Once Pennsylvania approves doctors to see patients seeking medical marijuana, Compassionate Certification Centers will be ready to open up franchise-like offices, including one in Scranton, to get people into the state program.
Dr. Bryan Doner, co-founder of the company, said he anticipates having between 20 and 25 locations statewide within the next year and a half.
“It’s very similar to an urgent care center. They function similar to any outpatient healthcare clinic,” said Doner Friday.
The state is in the process of registering doctors to participate in its program and certify people to receive medical marijuana grown, processed and dispensed by licensed facilities beginning early next year.
“I’m going to be one of them,” said Doner. He said he will be working at a few of the company’s offices in the Pittsburgh area.
The company will attempt to staff its offices with local doctors from a broad range of specialties, said Doner.
Doner, 41, who practices emergency medicine in the greater Pittsburgh area, said the Scranton office is in the works and, depending upon supply and demand, the company would be interested in another office in Wilkes-Barre. The department issued permits for 27 dispensaries and 12 growing and processing operations statewide, including Lackawanna and Luzerne counties.
The doctors must undergo training in order to be participate, and they’ll be listed in a state registry under the law that Gov.

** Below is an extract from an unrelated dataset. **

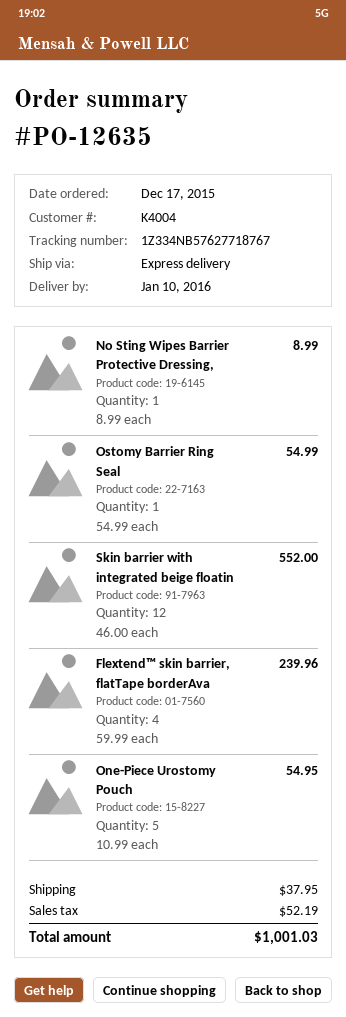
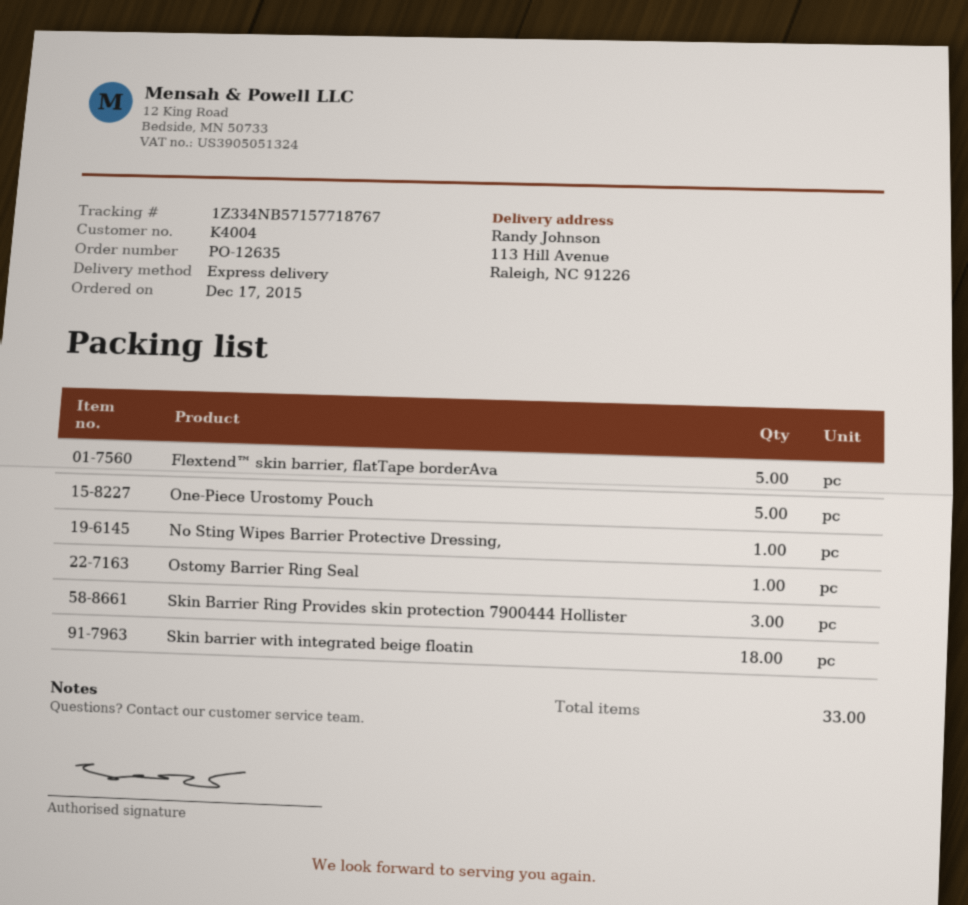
tracking number: 1Z334NB57627718767 -> 1Z334NB57157718767
Skin barrier with integrated beige floatin: 12 -> 18
Flextend™ skin barrier, flatTape borderAva: 4 -> 5
Skin Barrier Ring Provides skin protection 7900444 Hollister: none -> 3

Tom Wolf signed on April 17, 2016.
“The Pennsylvania Department of Health has not yet approved physicians as practitioners in the program,” said April Hutcheson, a department spokeswoman.
Still to be compiled by the state is a registry of patients and caregivers who would be able to visit a Compassionate Certification Center.
But Doner said approximately 2,000 people have already registered with the company to participate in the state program.
Doner explained that people who suffer from one of the 17 applicable medical conditions can schedule appointments at one of the centers where they would be seen and evaluated by a state registered doctor. The doctor would write a certification letter and submit it to the state that would issue a medical marijuana identification card at a cost of $50 that’s good for a year to be used at a licensed dispensary.
The company charges a $199 fee for an initial visit, $75 for a follow up and $125 for renewal to receive a new ID card. Doner described the fees as in the middle after looking at the low and high ranges for services in different states with medical marijuana programs.
Doner said the company has a nonprofit that will provide assistance to patients in need and cannot pay the full costs.
The state program will be a cash-based business because the doctors cannot write prescriptions and the U.S. Food and Drug Administration has neither approved nor recognized the marijuana plant as medicine. Additionally, the federal government lists marijuana as a controlled substance, but under guidelines issued by the U.S. Department of Justice it’s unlikely participants in Pennsylvania’s medical marijuana program will be prosecuted, according to the state Department of Health.